**ACTION ITEM:** The records follow. Transcribe only the lines from the line containing "Calcomania Escolar Mediana WX-TG" through the end, both ends included, and leave out the pictures.

**SOURCE INFORMATION:**
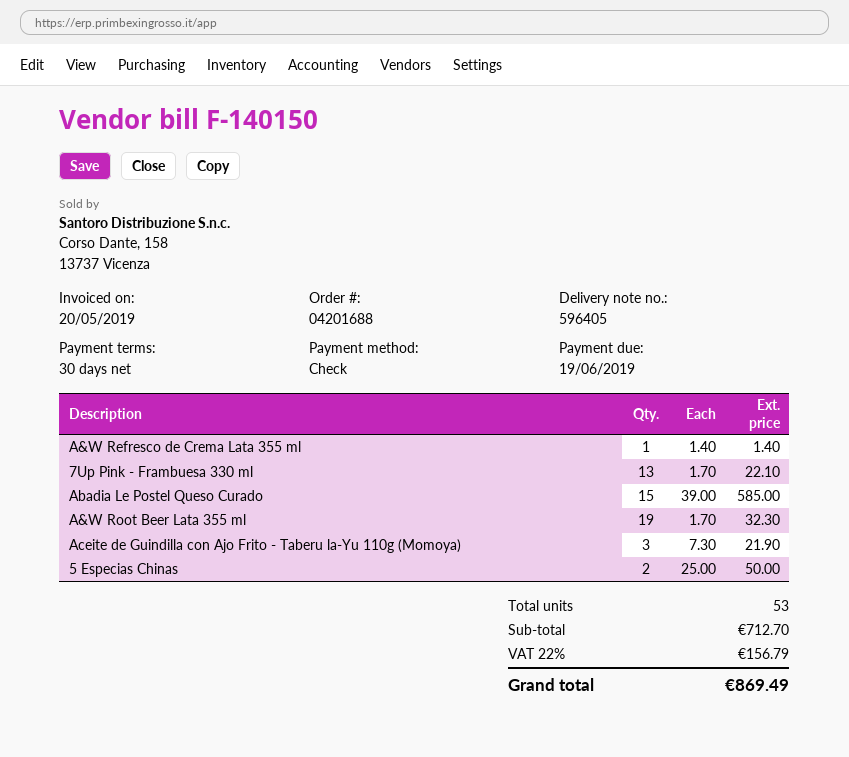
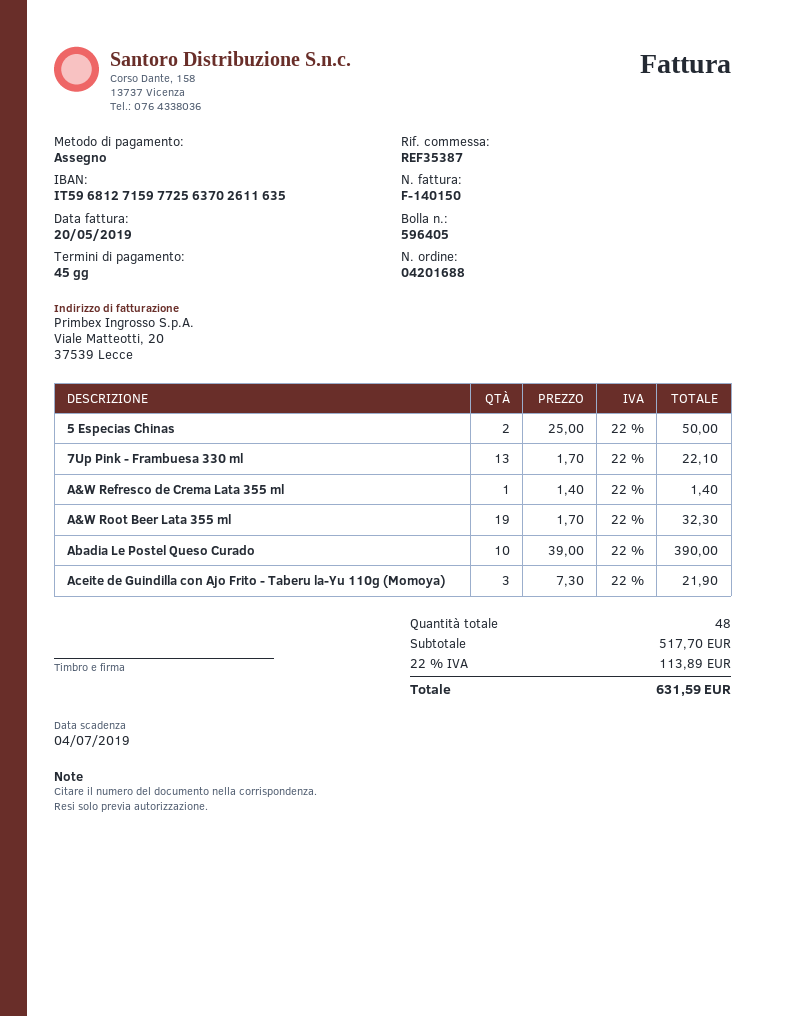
payment terms: 30 days -> 45 days
due date: 2019-06-19 -> 2019-07-04
Abadia Le Postel Queso Curado: 15 x 39.00 = 585.00 -> 10 x 39.00 = 390.00
total quantity: 53 -> 48
subtotal: 712.70 -> 517.70
tax: 22% = 156.79 -> 22% = 113.89
total: 869.49 -> 631.59

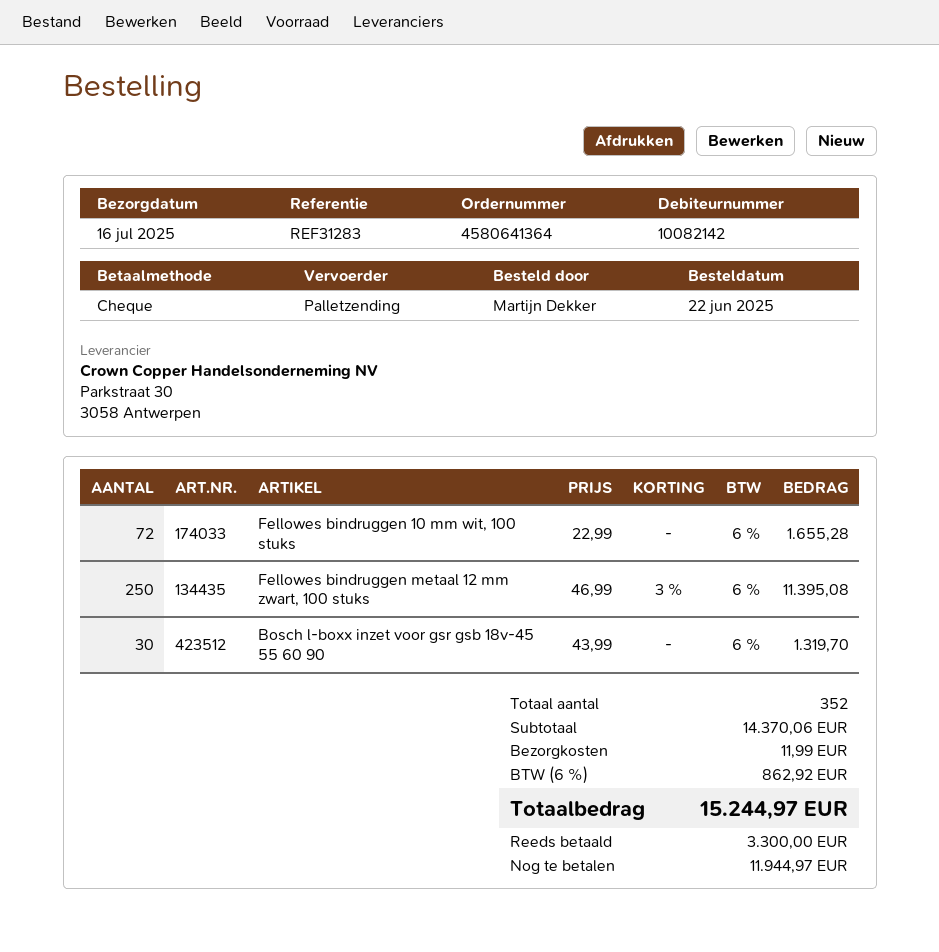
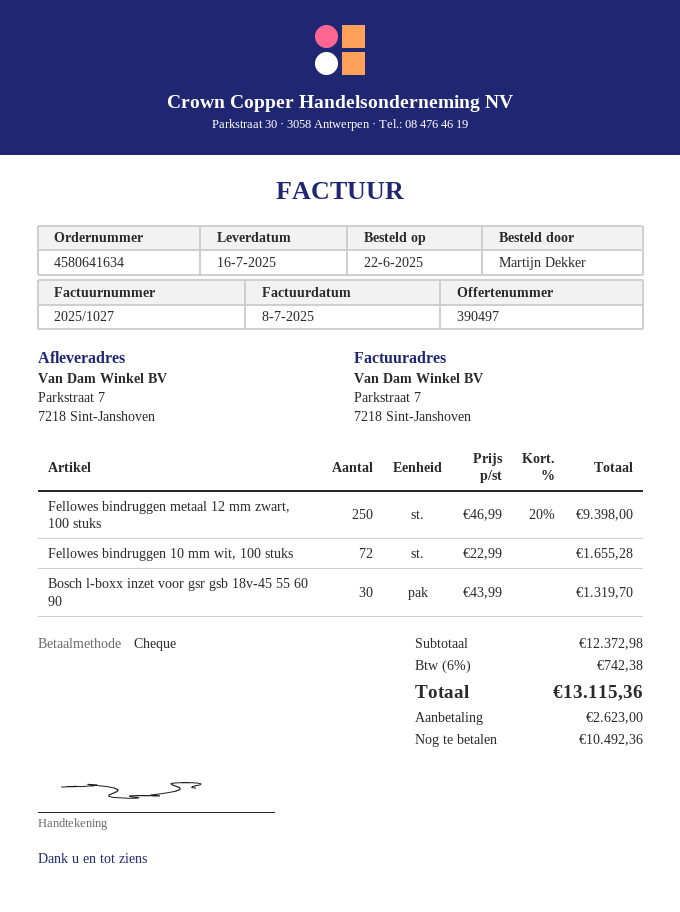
order number: 4580641364 -> 4580641634
Fellowes bindruggen metaal 12 mm zwart, 100 stuks: 250 x 46.99 - 3% = 11395.08 -> 250 x 46.99 - 20% = 9398.00
subtotal: 14370.06 -> 12372.98
shipping: 11.99 -> none
tax: 6% = 862.92 -> 6% = 742.38
total: 15244.97 -> 13115.36
deposit: 3300.00 -> 2623.00
balance: 11944.97 -> 10492.36

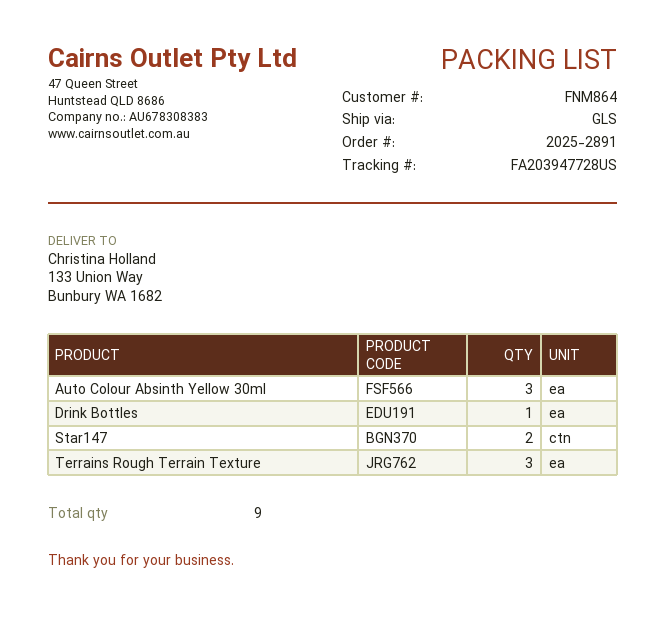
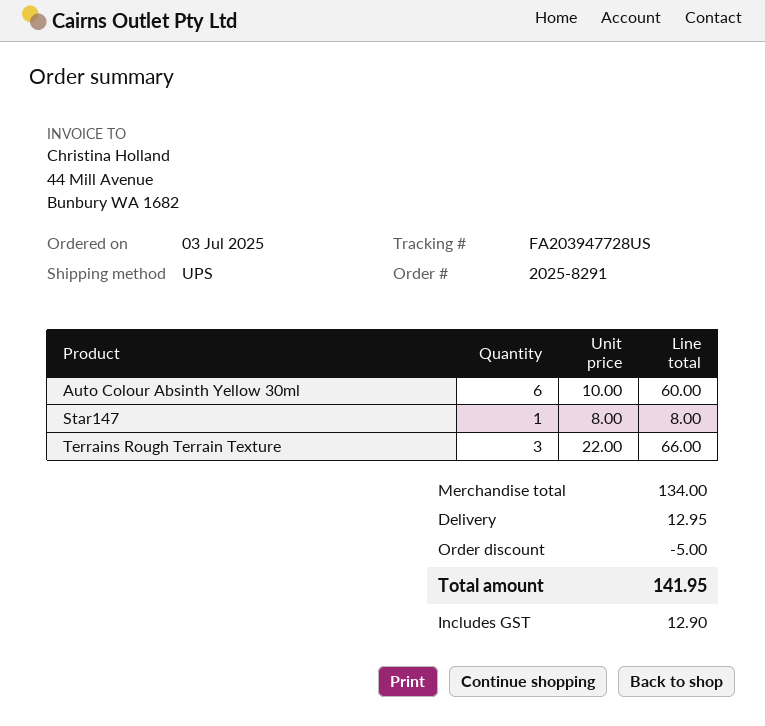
order number: 2025-2891 -> 2025-8291
shipping method: GLS -> UPS
Auto Colour Absinth Yellow 30ml: 3 -> 6
Drink Bottles: 1 -> none
Star147: 2 -> 1

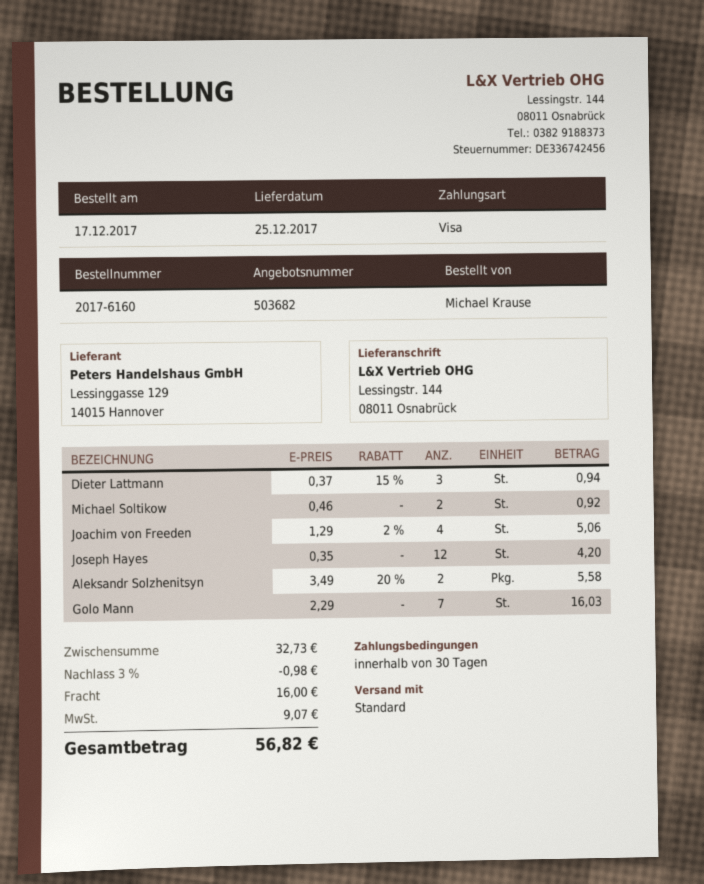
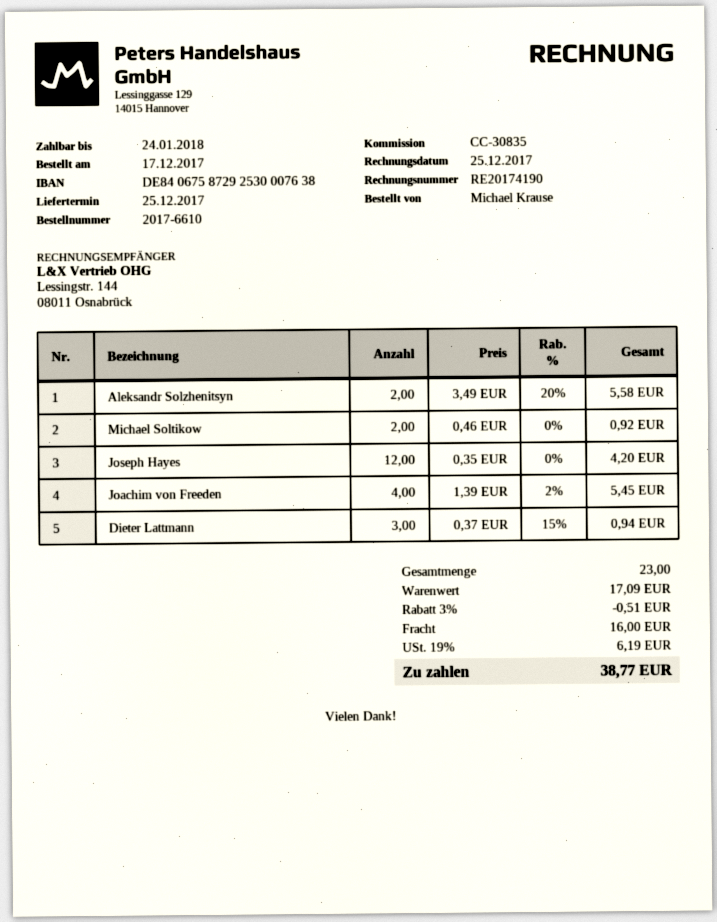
order number: 2017-6160 -> 2017-6610
Joachim von Freeden: 4 x 1.29 - 2% = 5.06 -> 4 x 1.39 - 2% = 5.45
Golo Mann: 7 x 2.29 = 16.03 -> none
subtotal: 32.73 -> 17.09
discount: 3% = 0.98 -> 3% = 0.51
tax: 9.07 -> 6.19
total: 56.82 -> 38.77

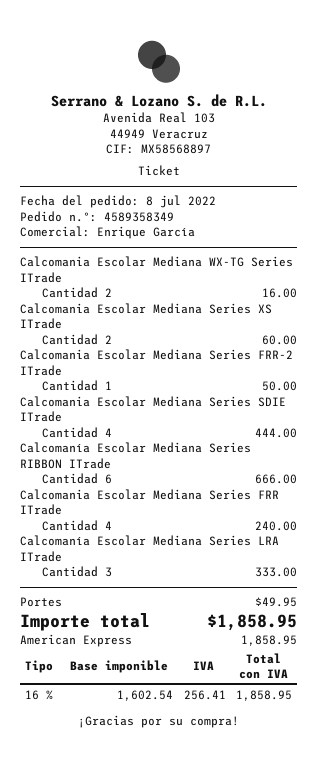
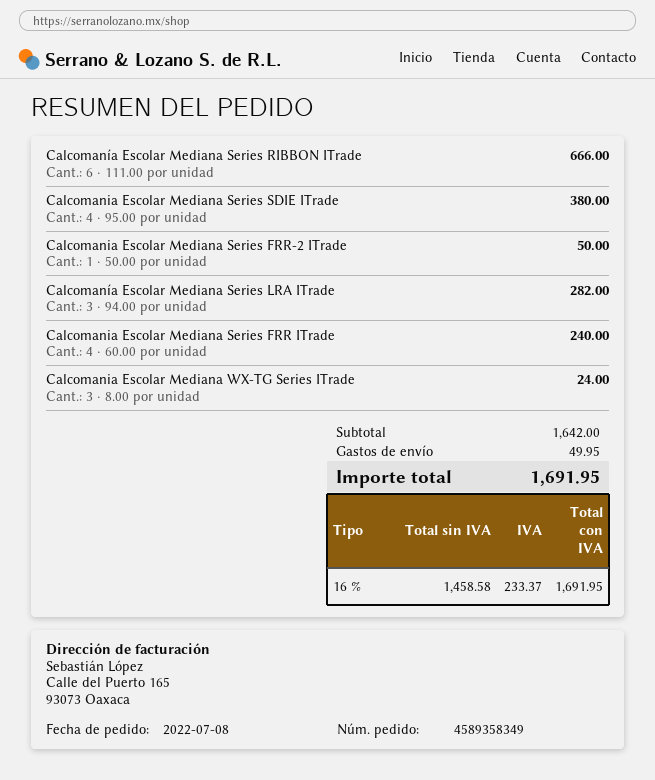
Calcomania Escolar Mediana WX-TG Series ITrade: 2 for 16.00 -> 3 for 24.00
Calcomania Escolar Mediana Series XS ITrade: 2 for 60.00 -> none
Calcomania Escolar Mediana Series SDIE ITrade: 4 for 444.00 -> 4 for 380.00
Calcomanía Escolar Mediana Series LRA ITrade: 3 for 333.00 -> 3 for 282.00
net: 1602.54 -> 1458.58
tax: 16% = 256.41 -> 16% = 233.37
total: 1858.95 -> 1691.95

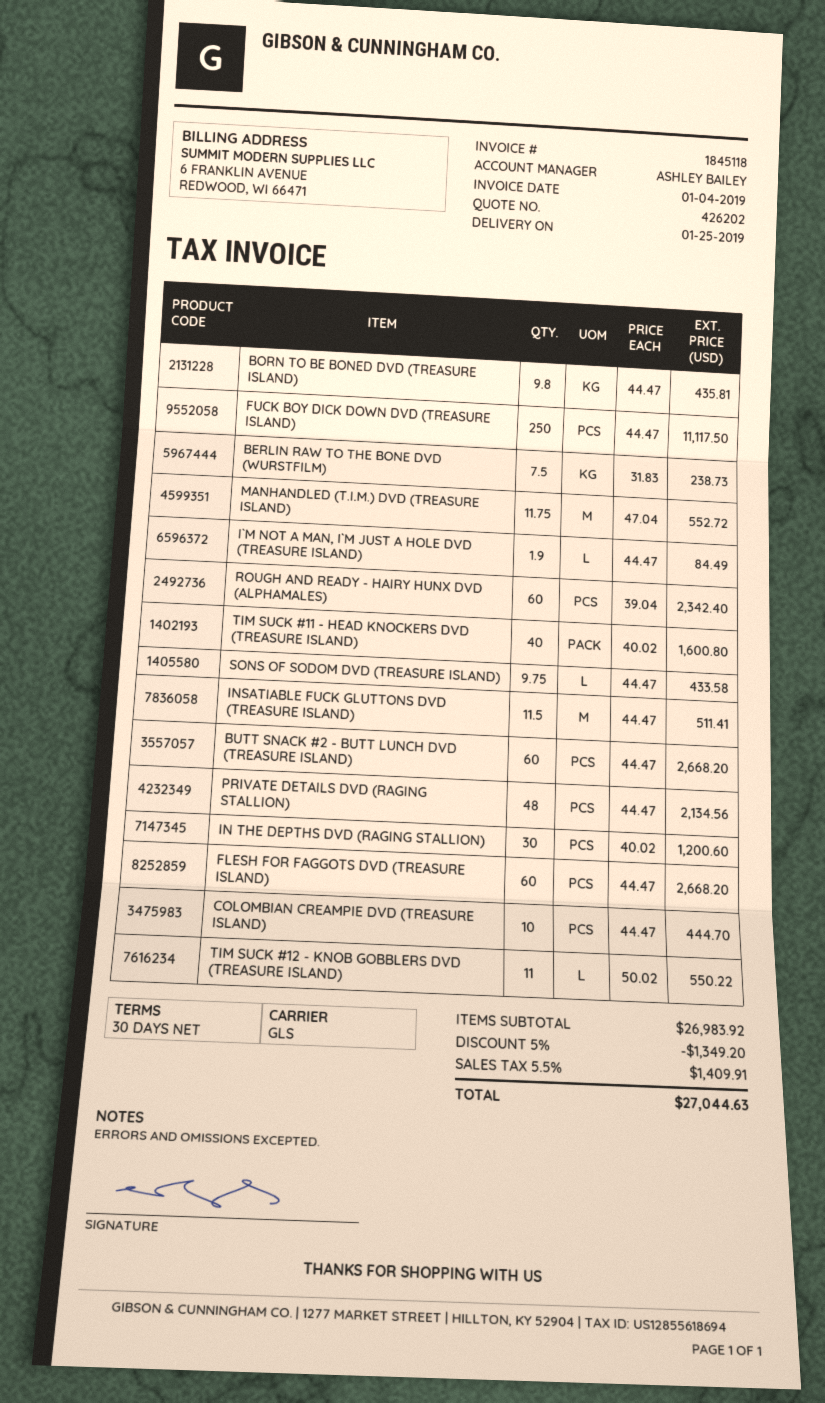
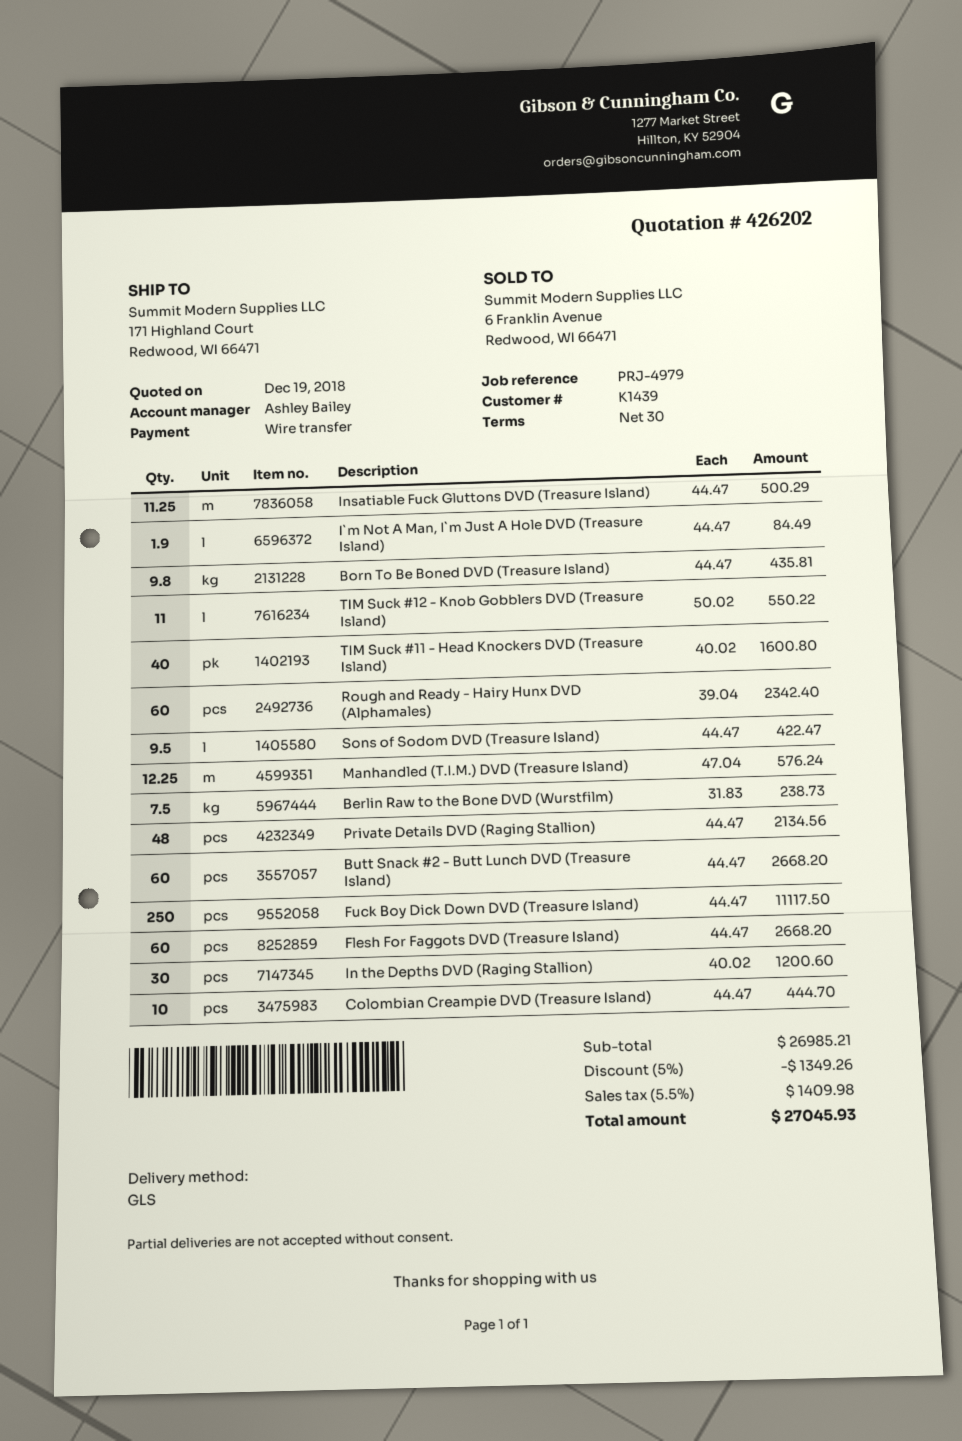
MANHANDLED (T.I.M.) DVD (TREASURE ISLAND): 11.75 x 47.04 = 552.72 -> 12.25 x 47.04 = 576.24
SONS OF SODOM DVD (TREASURE ISLAND): 9.75 x 44.47 = 433.58 -> 9.5 x 44.47 = 422.47
INSATIABLE FUCK GLUTTONS DVD (TREASURE ISLAND): 11.5 x 44.47 = 511.41 -> 11.25 x 44.47 = 500.29
subtotal: 26983.92 -> 26985.21
discount: 5% = 1349.20 -> 5% = 1349.26
tax: 5.5% = 1409.91 -> 5.5% = 1409.98
total: 27044.63 -> 27045.93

**RESPONSE AREA:**
Calcomania Escolar Mediana WX-TG Series ITrade: 2 for 16.00 -> 3 for 24.00
Calcomania Escolar Mediana Series XS ITrade: 2 for 60.00 -> none
Calcomania Escolar Mediana Series SDIE ITrade: 4 for 444.00 -> 4 for 380.00
Calcomanía Escolar Mediana Series LRA ITrade: 3 for 333.00 -> 3 for 282.00
net: 1602.54 -> 1458.58
tax: 16% = 256.41 -> 16% = 233.37
total: 1858.95 -> 1691.95

MANHANDLED (T.I.M.) DVD (TREASURE ISLAND): 11.75 x 47.04 = 552.72 -> 12.25 x 47.04 = 576.24
SONS OF SODOM DVD (TREASURE ISLAND): 9.75 x 44.47 = 433.58 -> 9.5 x 44.47 = 422.47
INSATIABLE FUCK GLUTTONS DVD (TREASURE ISLAND): 11.5 x 44.47 = 511.41 -> 11.25 x 44.47 = 500.29
subtotal: 26983.92 -> 26985.21
discount: 5% = 1349.20 -> 5% = 1349.26
tax: 5.5% = 1409.91 -> 5.5% = 1409.98
total: 27044.63 -> 27045.93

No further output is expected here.